Download the below notebook here with comments from the blog.
OR
View this notebook on github here
This notebook has been tested on Databricks Community Edition
There are a few (but notable) use cases where you would want to send emails from your databricks/pyspark notebooks.
A straightforward use case is for operations teams who need to monitor their notebooks/spark job runs. A reusable email function can come in handy, you could just plug it into any notebook and invoke the function wherever there is an error and email an error message notification Although we could argue that mordern cloud systems may give similar notification functionality, if you want granular control on your emailing system, its best to use a custom emailing function.
Similarly, you could want a notification whenever your spark notebook run is completed.
Another interesting use case would be for aggregated operational reporting.
Say you need to send a simple tabular report to your customers every hour, based on a complex view based on your underlying delta/parquet tables in your data-lake.

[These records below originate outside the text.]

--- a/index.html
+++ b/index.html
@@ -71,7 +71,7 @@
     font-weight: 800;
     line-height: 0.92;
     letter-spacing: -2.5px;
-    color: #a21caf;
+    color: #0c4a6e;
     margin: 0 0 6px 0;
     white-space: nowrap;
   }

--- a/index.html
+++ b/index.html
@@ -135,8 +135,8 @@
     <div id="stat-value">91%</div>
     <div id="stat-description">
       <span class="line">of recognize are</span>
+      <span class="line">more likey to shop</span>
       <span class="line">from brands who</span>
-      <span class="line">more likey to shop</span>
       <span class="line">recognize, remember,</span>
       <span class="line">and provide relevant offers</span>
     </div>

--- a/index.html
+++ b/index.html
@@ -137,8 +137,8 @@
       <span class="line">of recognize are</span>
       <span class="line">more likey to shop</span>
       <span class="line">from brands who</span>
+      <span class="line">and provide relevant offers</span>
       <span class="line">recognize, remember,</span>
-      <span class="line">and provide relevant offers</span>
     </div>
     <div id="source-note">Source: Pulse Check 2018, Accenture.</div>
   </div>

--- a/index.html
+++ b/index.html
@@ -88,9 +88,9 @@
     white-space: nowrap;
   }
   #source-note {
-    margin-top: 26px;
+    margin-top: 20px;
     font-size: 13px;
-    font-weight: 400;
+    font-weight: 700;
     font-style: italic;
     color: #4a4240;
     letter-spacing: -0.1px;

One way could definetly be to leverage any reporting tool at your disposal.
Or else, you could create the dataframe in spark and send it across as an HTML email!
The below code is suitable for small to medium dataframes. More than a performance issue, I couldnt imagine sending a dataframe with a million records in an email. I would be writing about sending email attachments in an seperate post
Since I was using databricks community edition which comes with a pre-loaded dataset, we would run the below code to quickly build a dataframe. send_df would be the dataframe we send through an HTML email
send_df = spark.read.csv("/databricks-datasets/Rdatasets/data-001/csv/ggplot2/diamonds.csv", header="true", inferSchema="true")
send_df.write.format("delta").mode("overwrite").save("/delta/diamonds")
If you have ever used CSS, you would recognize the string defined below as pure CSS code without any modifications. We would use this to style our dataframe (which gets converted to an HTML table)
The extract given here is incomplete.